§ Problem details: Show each line of the records below where the word "goals" occurs.

BEGIN Input for this task

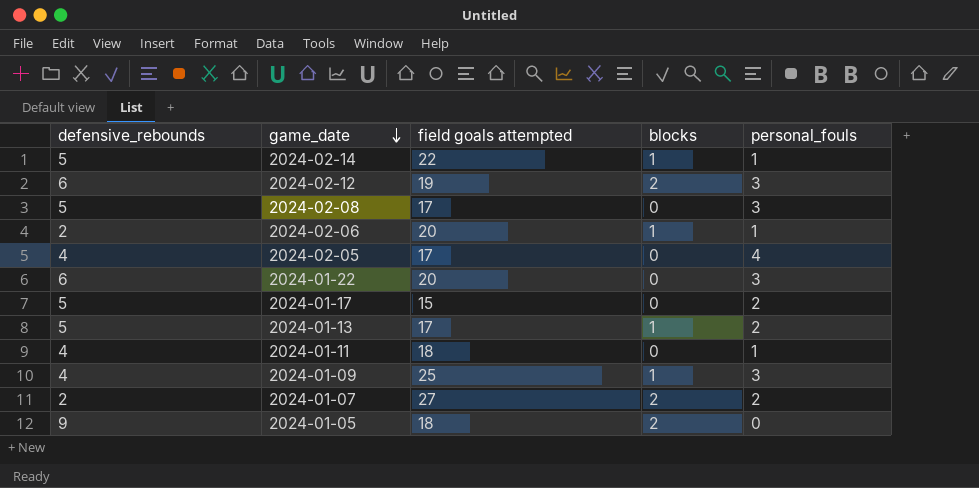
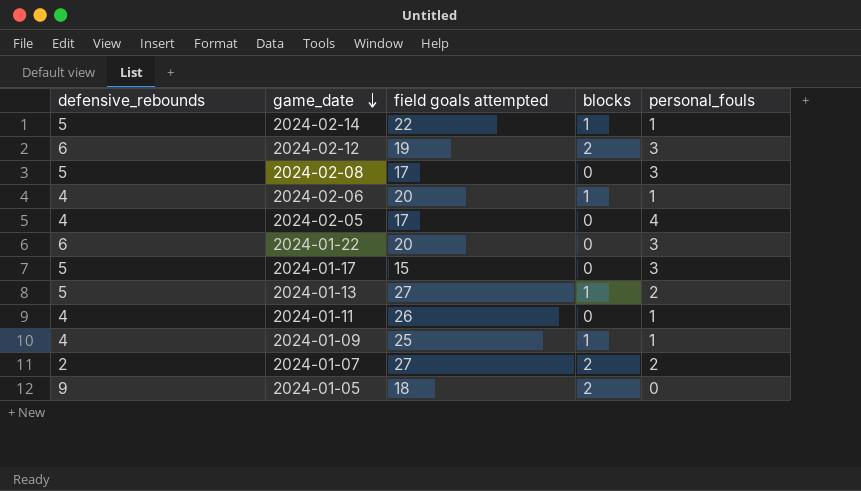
2024-02-06 | defensive_rebounds: 2 -> 4
2024-01-17 | personal_fouls: 2 -> 3
2024-01-13 | field goals attempted: 17 -> 27
2024-01-11 | field goals attempted: 18 -> 26
2024-01-09 | personal_fouls: 3 -> 1

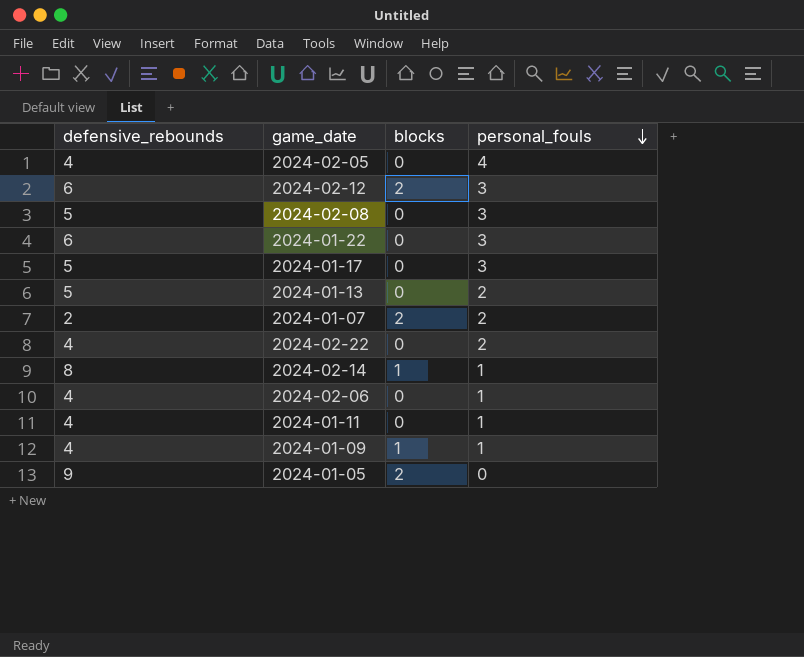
row order: game_date descending -> personal_fouls descending
column field goals attempted | position: 3 -> none
2024-01-13 | blocks: 1 -> 0
row 2024-02-22: none -> 4 | 0 | 2
2024-02-14 | defensive_rebounds: 5 -> 8
2024-02-06 | blocks: 1 -> 0

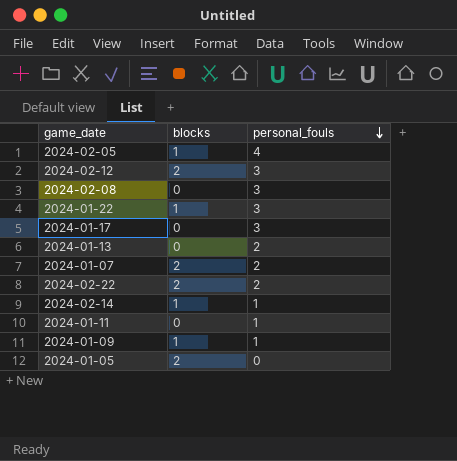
column defensive_rebounds | position: 1 -> none
row 2024-02-06: 4 | 0 | 1 -> none
2024-02-05 | blocks: 0 -> 1
2024-01-22 | blocks: 0 -> 1
2024-02-22 | blocks: 0 -> 2

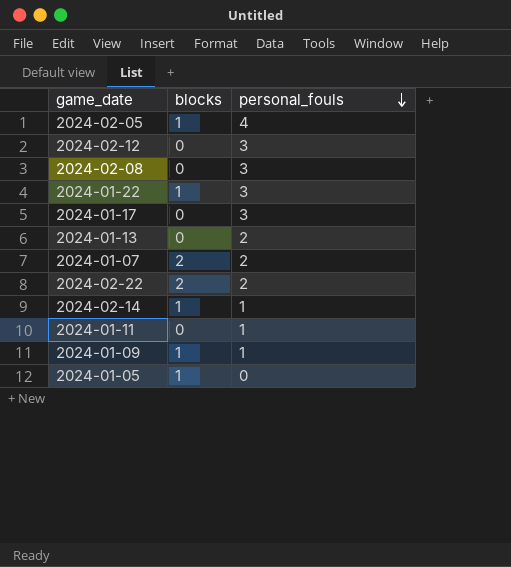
2024-02-12 | blocks: 2 -> 0
2024-01-05 | blocks: 2 -> 1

END Input for this task

§ Result of the exercise:
2024-01-13 | field goals attempted: 17 -> 27
2024-01-11 | field goals attempted: 18 -> 26
column field goals attempted | position: 3 -> none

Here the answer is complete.